Similarly, a new analysis by Marc H. Ross of the Physics Dept. at the University of Michigan and Tom Wenzel of Lawrence Berkeley National Laboratory finds that real driving risks have little to do with weight. Drivers of Ford Explorers are 61% more likely to die than drivers of 1,000-lb.-lighter Toyota Camrys. "People buy SUVs thinking that they will get a safety benefit because of the weight, but that benefit is outweighed by the increased rollover risks," explains Oak Ridge's Greene.

And while some small cars, such as the Dodge Neon, have high fatality rates, others, like Honda's Civic, have lower driver-death rates than the average SUV. Part of that is due to differences among drivers. But to Ross, a key conclusion is that better design and construction trump size and weight.

Size does matter when really big vehicles crash into much smaller ones. But this problem is as much a matter of design as weight. The high frames of pickups and truck-based SUVs typically override a car's crash protection, acting like battering rams. "Being hit by an SUV is twice as risky as being struck by a car of the same weight," says Hans C. Joksch, a scientist at the University of Michigan Transportation Research Institute. Some vehicles are even worse. In Ross and Wenzel's analysis, Dodge Rams are more than five times as dangerous to other drivers as are Buick LeSabres or Honda Accords.

As a result, the current trend of making lower-riding SUVs and pickups should bring a big safety benefit. More gains would come from making these trucks lighter and more fuel-efficient. One way to do this is to raise CAFE standards. But higher fuel-economy standards can have an unintended effect: By making vehicles go farther per gallon, they reduce the cost of driving. That may make people drive--and crash--more.

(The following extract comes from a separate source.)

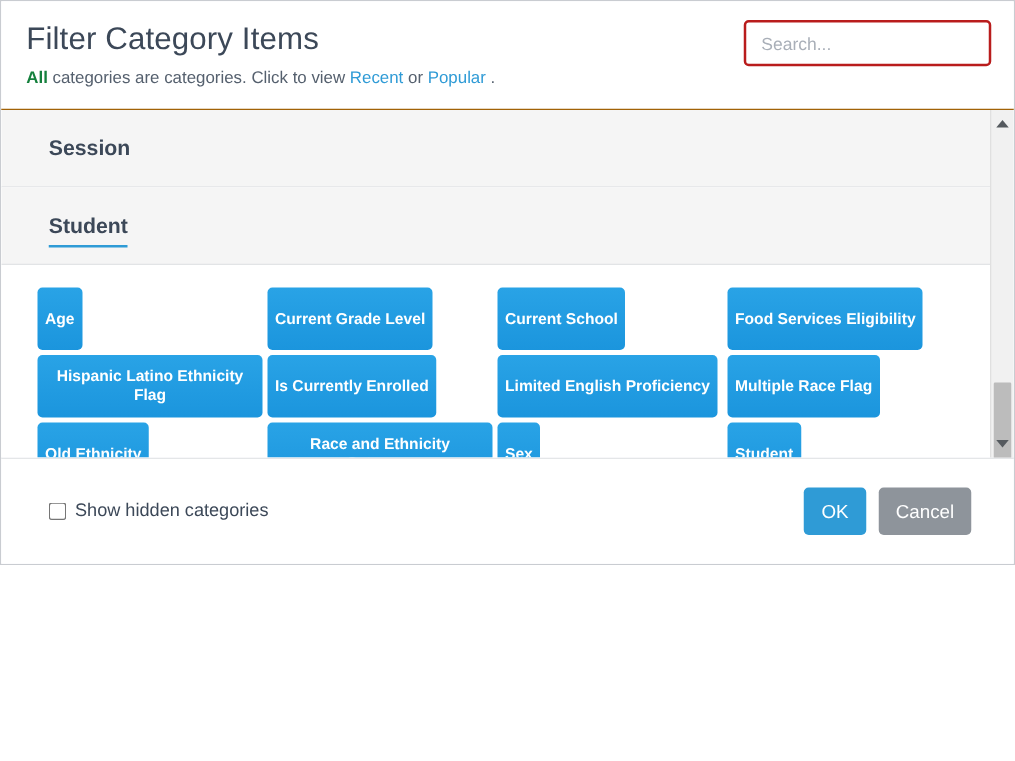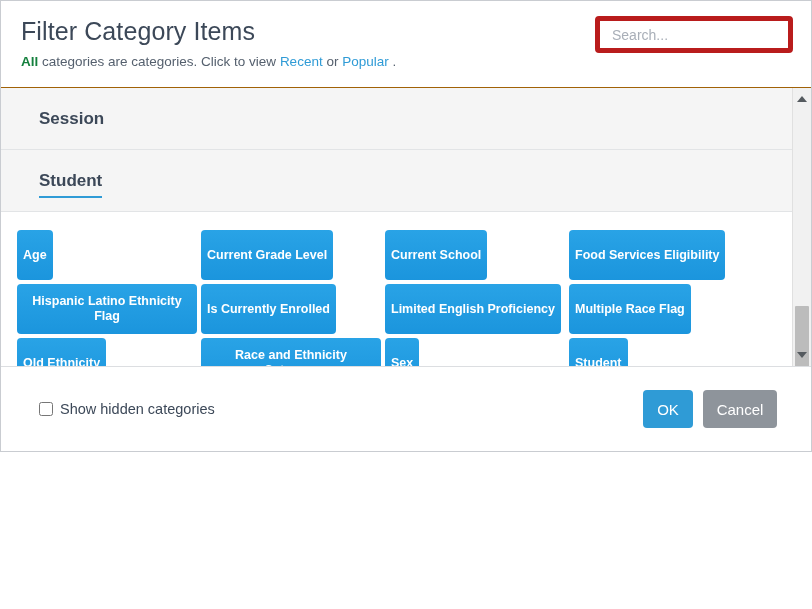"Search..." .search-box { border: 5px solid #b91c1c -> 2px solid #b91c1c }
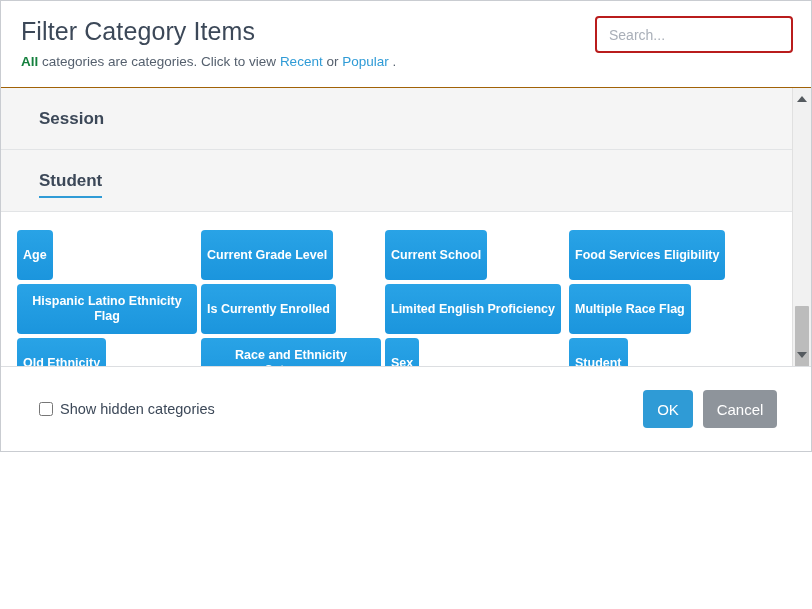"Age" .btn-grid { padding-left: 16px -> 29px }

A better approach is to harness market forces. Raising gas taxes a few cents per month over many months would give consumers an incentive to buy higher-mileage vehicles, argues Leonard Evans, a former traffic and safety researcher at General Motors Corp. The slow phase-in would be relatively painless economically, since carmakers would have time to design and build the fuel-sipping cars--and the savings from higher efficiency would offset the slowly rising price of gas. And since the pocketbook hit would be biggest for heavy gas-guzzlers, they would get the biggest percentage boost in fuel economy through new technologies. The bottom line: America would use less gas, and its roads would be safer for everyone.

Corrections and Clarifications The photo in ``Gas guzzlers are safer? Pure bunk'' (Environment, Sept. 9) depicted a Dodge Ram 3500 Quad Cab SLT but listed specs for the 1500 model. The 3500 weighs approximately 6,200 pounds, with 11/15 mpg. The data on death rates, however, were for all models of Dodge Ram.

Carey covers science and the environment.